If it's working now and you're happy to grip down, leave it alone would be my answer


----------



## Val (Jul 17, 2013)

Shortening it will affect the swing weight but whether its enough to notice is another matter


----------



## Stuey01 (Jul 17, 2013)

In practical terms gripping it down affects the SW you perceive. So you should have an idea on whether it will affect you or not.
You can add lead tape to the head to get the SW back where it was if it bothers you.


----------



## Berger (Jul 17, 2013)

Thanks for the replies.

I'm fairly happy with how i'm hitting the ball since i've started gripping down, although it does feel a bit strange with the top of the club sticking out if you know what i mean. 

the reason i'm asking about the shortening is, if i thought i could drive the ball this well while gripping the club normally i wouldn't need to go out and spend a couple of hundred quid on getting fitted for a new driver. I'd keep this one for the foreseeable future.


----------



## Keeno (Jul 17, 2013)

I got mine shortened earlier in the season, I found it helped my control and didn't have any adverse affect in terms off distance.

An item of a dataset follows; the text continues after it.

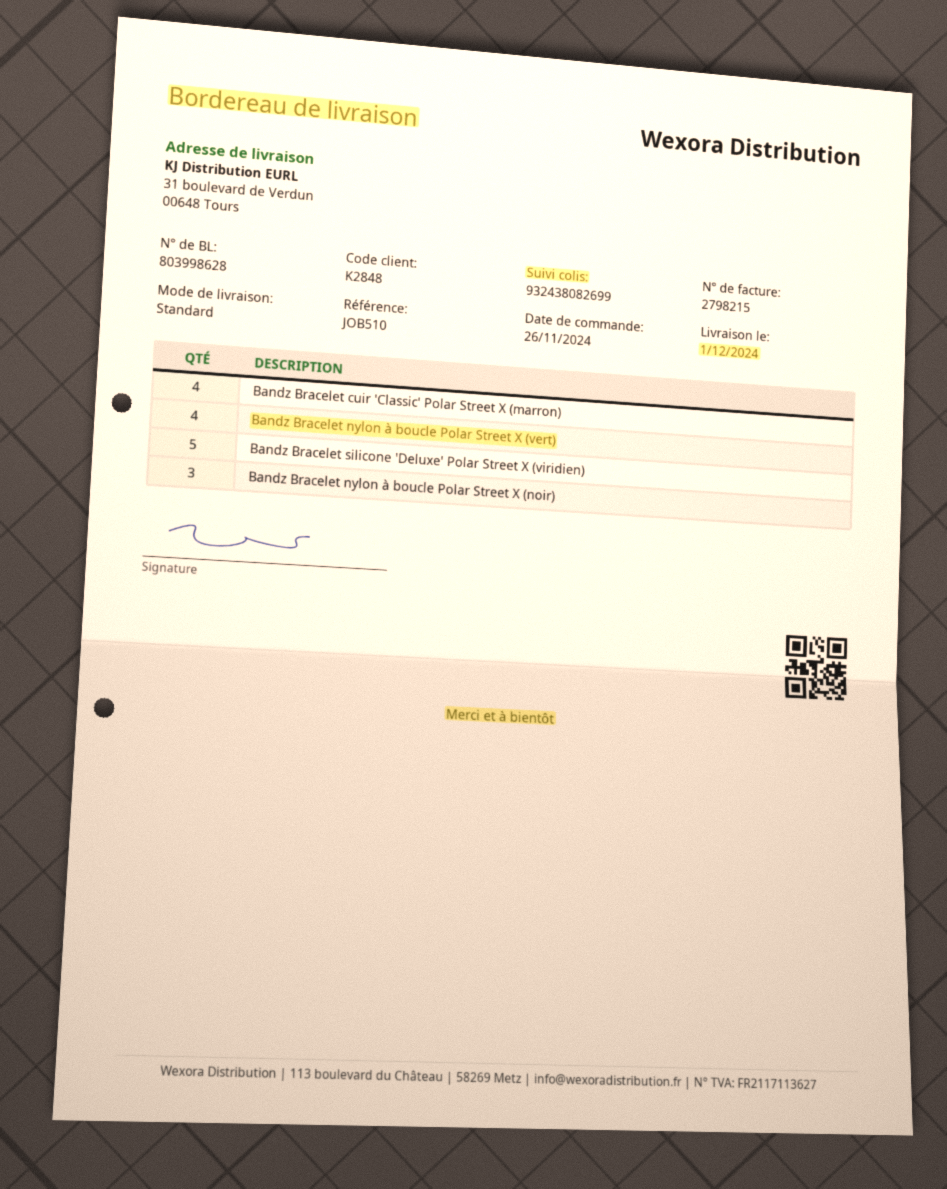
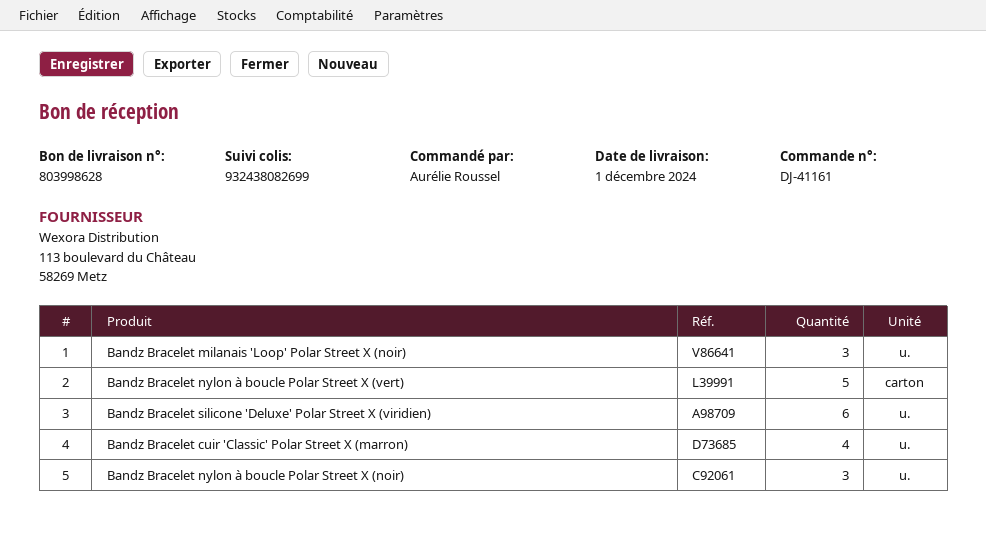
Bandz Bracelet nylon à boucle Polar Street X (vert): 4 -> 5
Bandz Bracelet silicone 'Deluxe' Polar Street X (viridien): 5 -> 6
Bandz Bracelet milanais 'Loop' Polar Street X (noir): none -> 3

I did add some tape to the head as it felt slightly lighter.  I do still tend to grip down at times for some added control.

I'd recommend it.


----------



## dotty001 (Jul 17, 2013)

i do the same , especially on danger holes .....however if i see a nice open fairway where i want to give it everything then i revert back to gripping normally at the top of the shaft


----------



## One Planer (Jul 17, 2013)

Stuey01 said:



			In practical terms gripping it down affects the SW you perceive. So you should have an idea on whether it will affect you or not.
You can add lead tape to the head to get the SW back where it was if it bothers you.
		
Click to expand...




Keeno said:



			I got mine shortened earlier in the season, I found it helped my control and didn't have any adverse affect in terms off distance.

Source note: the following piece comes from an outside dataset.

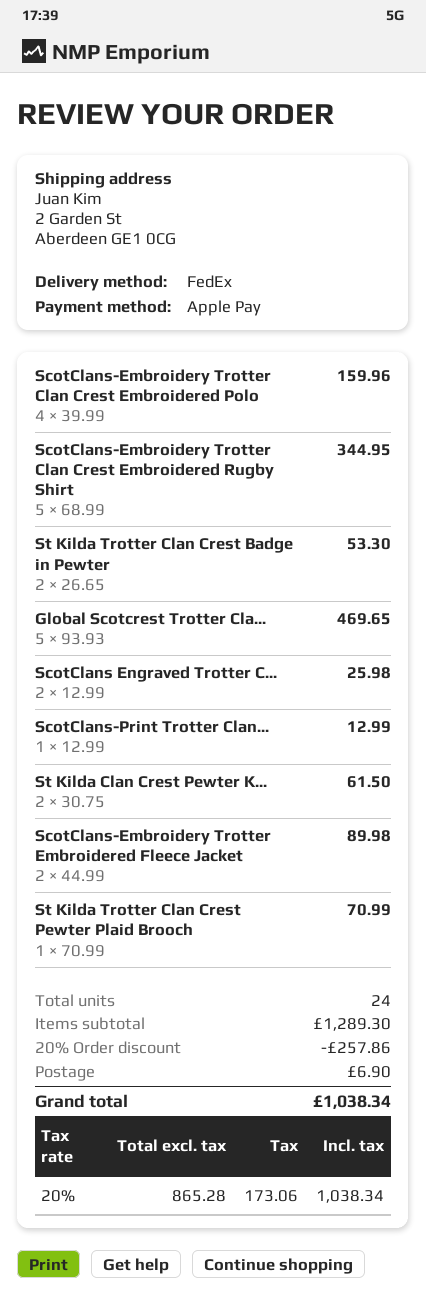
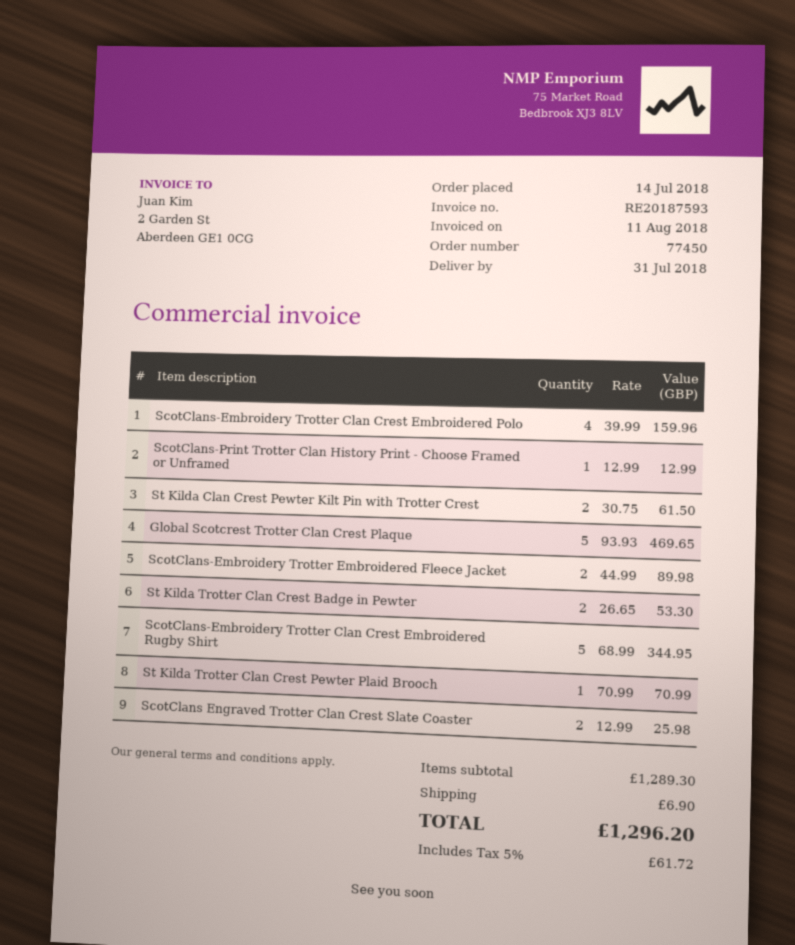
discount: 20% = 257.86 -> none
tax: 20% = 173.06 -> 5% = 61.72
total: 1038.34 -> 1296.20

I did add some tape to the head as it felt slightly lighter.
		
Click to expand...

Ask a silly question, but if you are shortening the shaft, should the weight be counterbalanced at the end you're altering? I.E lead tape at the grip end?


----------



## Ethan (Jul 17, 2013)

butt trimming won't have much, if any, effect on flex. Tip trimming will affect flex for sure.


----------



## Stuey01 (Jul 17, 2013)

Gareth said:



			Ask a silly question, but if you are shortening the shaft, should the weight be counterbalanced at the end you're altering? I.E lead tape at the grip end?
		
Click to expand...

Nope. Club is shorter so the head feels lighter, you add weight to the head to get back to the same feel.


----------



## Keeno (Jul 17, 2013)

Stuey01 said:



			Nope. Club is shorter so the head feels lighter, you add weight to the head to get back to the same feel.
		
Click to expand...

Yes agreed. Although SW points mean nowt to me.  D5, D3 etc

Felt too long, shortened it
Felt too light stuck some lead tape at the back of the head.


----------



## Berger (Jul 17, 2013)

Stuey01 said:



			In practical terms gripping it down affects the SW you perceive. So you should have an idea on whether it will affect you or not.
You can add lead tape to the head to get the SW back where it was if it bothers you.
		
Click to expand...

Do you mean the SW feel of gripping down and shortening the club will be similar? Therefore if I'm hitting it well gripping down without any adjustments to the SW I should be able to shorten the shaft and have the same effect?


----------



## Hacker Khan (Jul 17, 2013)

I am sure I read somewhere that the average driver shaft length on the PGA tour is shorter than the average off the shelf length that most amateurs buy. Not sure if that is still true nowadays as a lot of manufacturers seem to be lenghtening shafts as a way to claim their clubs hit it 8/14/47/a million yards further. 

I understood that a shorten length increases the control you have, but of course reduces the club head speed.  But if you can sacrifice 5 yards for a lot more accuracy then do it.


----------



## Foxholer (Jul 17, 2013)

The fact that you are gripping down on the club already means that you have altered the *effective* swing weight already. Physically shortening the shaft and gripping back up the shaft will have a marginal effect on current feeling imo. Shortening the shaft 2 inches will probably remove a few gms of counter-balancing (about 1.5-2gms per inch of the thick end of a 45" 65gm shaft and a bit for the grip).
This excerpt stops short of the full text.